▶ DIRECTIONS
Without any pictures, output the records exactly as they are.
*** GIVEN DATA Section Begins ***
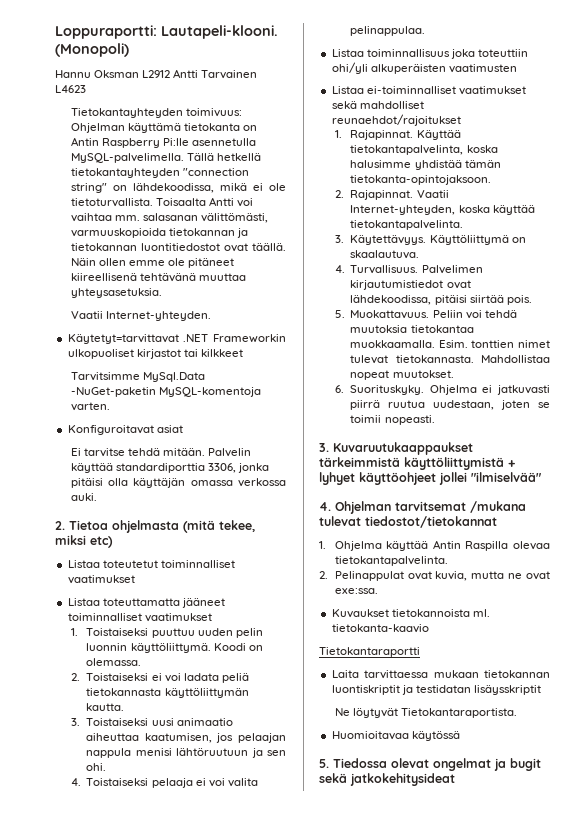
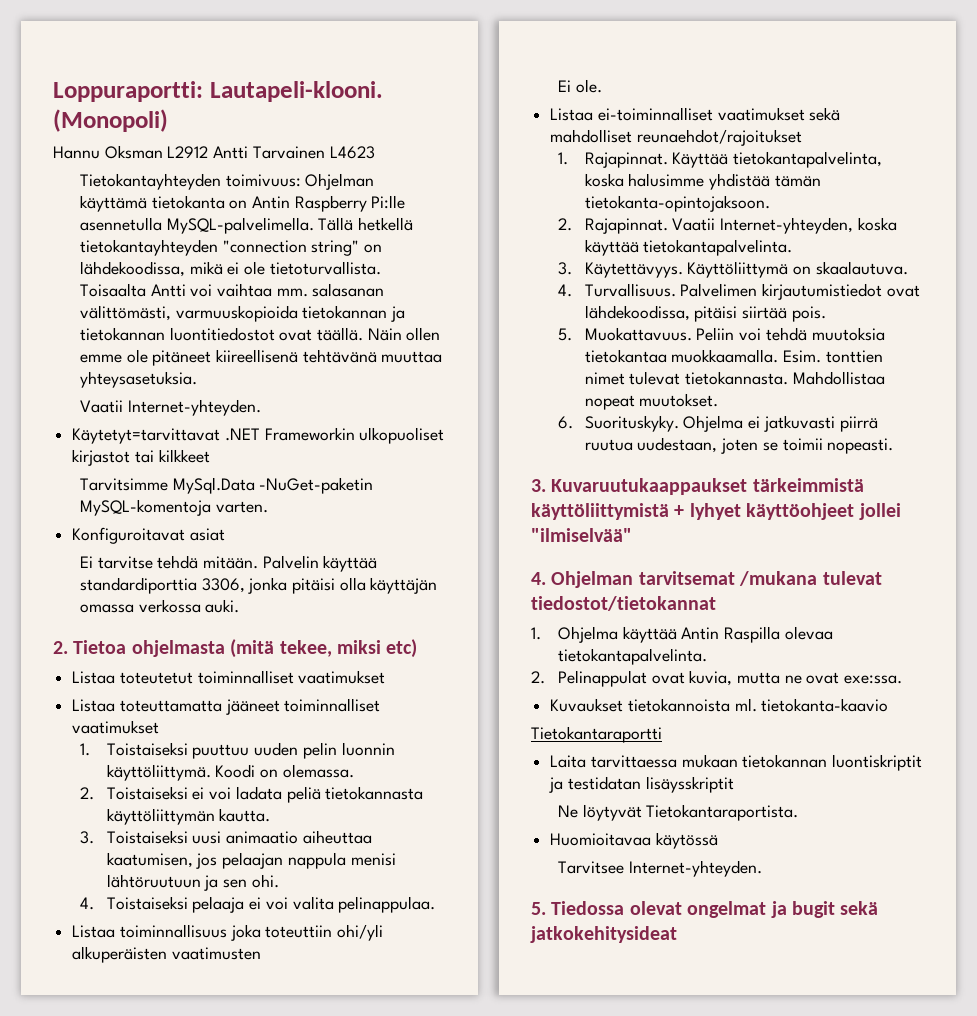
+ Ei ole.
+ Tarvitsee Internet-yhteyden.

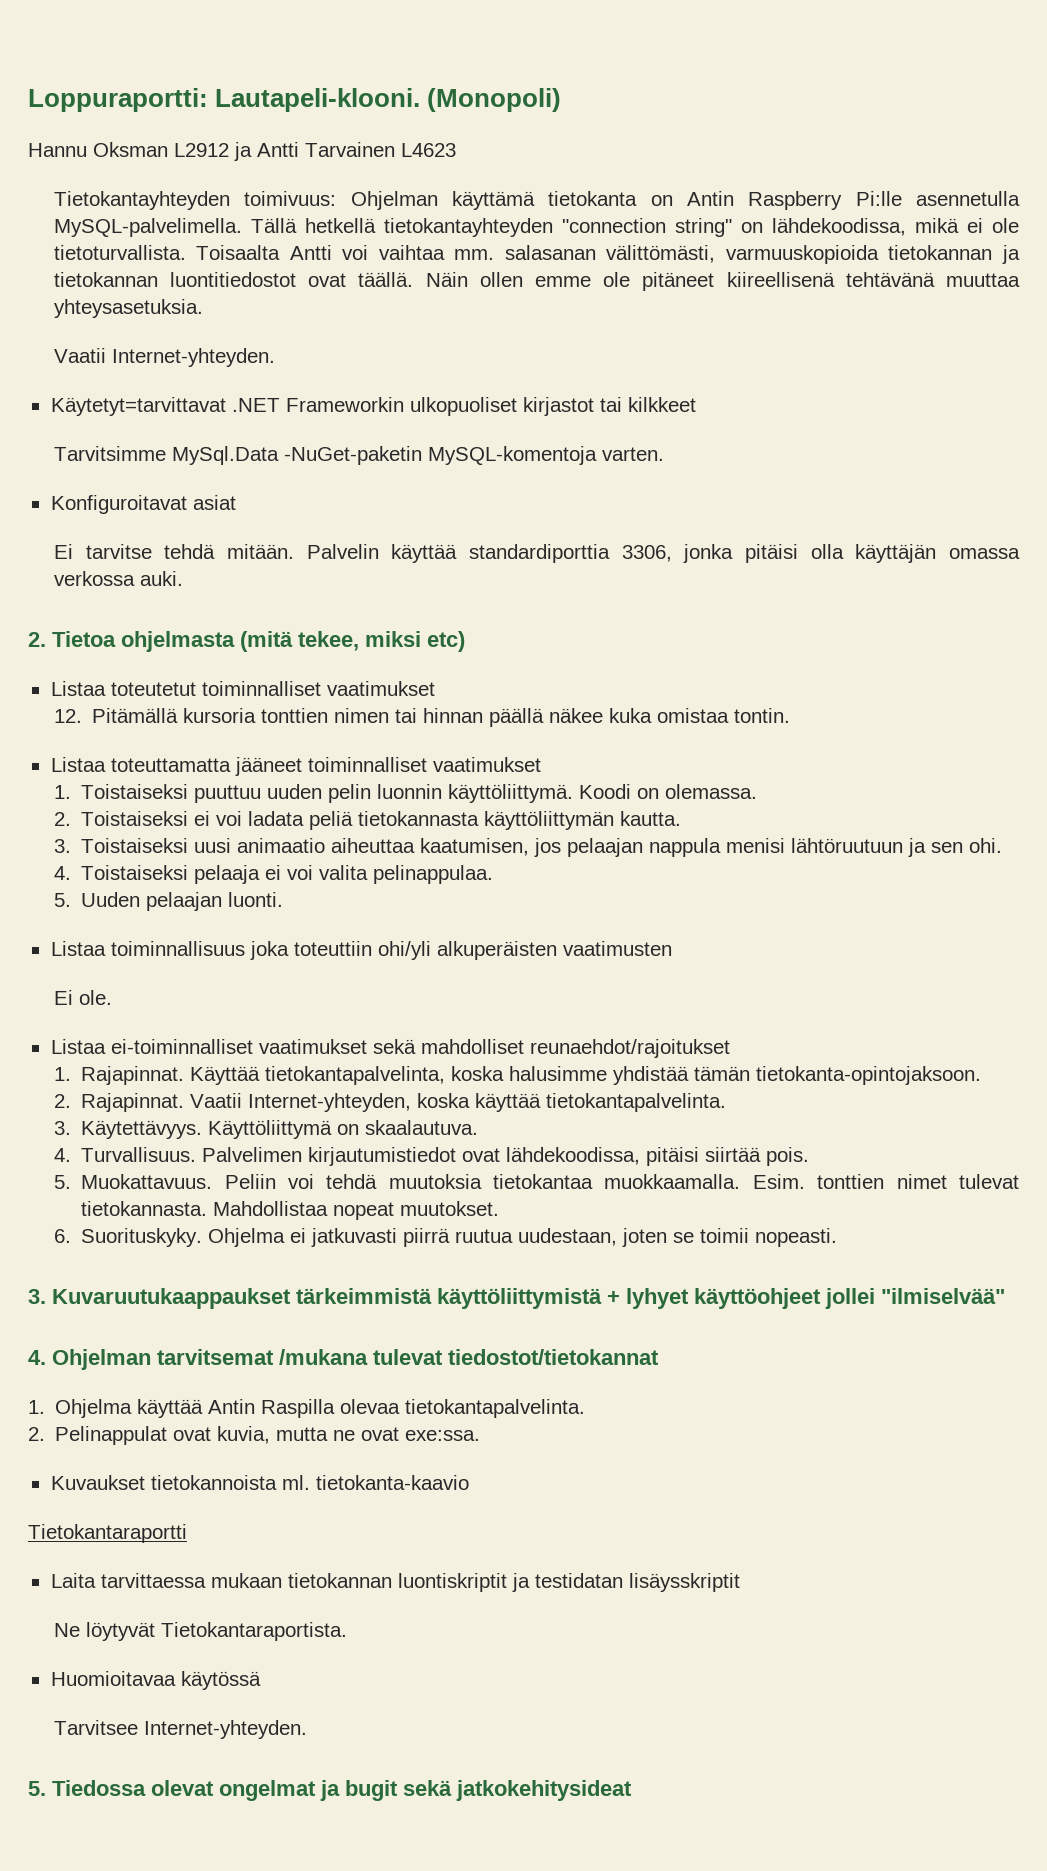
- Hannu Oksman L2912 Antti Tarvainen L4623
+ Hannu Oksman L2912 ja Antti Tarvainen L4623
+ 12. Pitämällä kursoria tonttien nimen tai hinnan päällä näkee kuka omistaa tontin.
+ 5. Uuden pelaajan luonti.

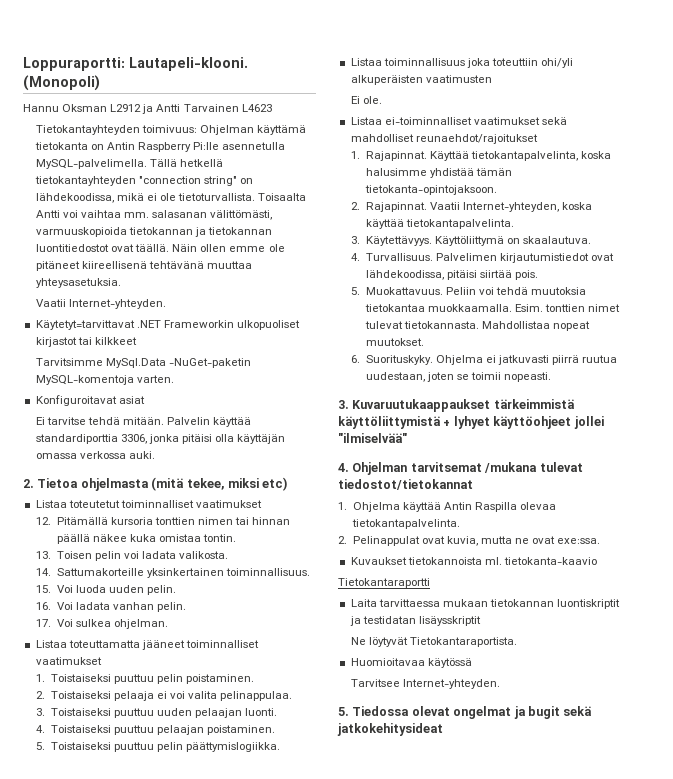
+ 13. Toisen pelin voi ladata valikosta.
+ 14. Sattumakorteille yksinkertainen toiminnallisuus.
+ 15. Voi luoda uuden pelin.
+ 16. Voi ladata vanhan pelin.
+ 17. Voi sulkea ohjelman.
- 1. Toistaiseksi puuttuu uuden pelin luonnin käyttöliittymä. Koodi on olemassa.
- 2. Toistaiseksi ei voi ladata peliä tietokannasta käyttöliittymän kautta.
- 3. Toistaiseksi uusi animaatio aiheuttaa kaatumisen, jos pelaajan nappula menisi lähtöruutuun ja sen ohi.
- 4. Toistaiseksi pelaaja ei voi valita pelinappulaa.
+ 1. Toistaiseksi puuttuu pelin poistaminen.
+ 2. Toistaiseksi pelaaja ei voi valita pelinappulaa.
- 5. Uuden pelaajan luonti.
+ 3. Toistaiseksi puuttuu uuden pelaajan luonti.
+ 4. Toistaiseksi puuttuu pelaajan poistaminen.
+ 5. Toistaiseksi puuttuu pelin päättymislogiikka.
*** GIVEN DATA Section Ends ***
▶ SOLUTION
+ Ei ole.
+ Tarvitsee Internet-yhteyden.

- Hannu Oksman L2912 Antti Tarvainen L4623
+ Hannu Oksman L2912 ja Antti Tarvainen L4623
+ 12. Pitämällä kursoria tonttien nimen tai hinnan päällä näkee kuka omistaa tontin.
+ 5. Uuden pelaajan luonti.

+ 13. Toisen pelin voi ladata valikosta.
+ 14. Sattumakorteille yksinkertainen toiminnallisuus.
+ 15. Voi luoda uuden pelin.
+ 16. Voi ladata vanhan pelin.
+ 17. Voi sulkea ohjelman.
- 1. Toistaiseksi puuttuu uuden pelin luonnin käyttöliittymä. Koodi on olemassa.
- 2. Toistaiseksi ei voi ladata peliä tietokannasta käyttöliittymän kautta.
- 3. Toistaiseksi uusi animaatio aiheuttaa kaatumisen, jos pelaajan nappula menisi lähtöruutuun ja sen ohi.
- 4. Toistaiseksi pelaaja ei voi valita pelinappulaa.
+ 1. Toistaiseksi puuttuu pelin poistaminen.
+ 2. Toistaiseksi pelaaja ei voi valita pelinappulaa.
- 5. Uuden pelaajan luonti.
+ 3. Toistaiseksi puuttuu uuden pelaajan luonti.
+ 4. Toistaiseksi puuttuu pelaajan poistaminen.
+ 5. Toistaiseksi puuttuu pelin päättymislogiikka.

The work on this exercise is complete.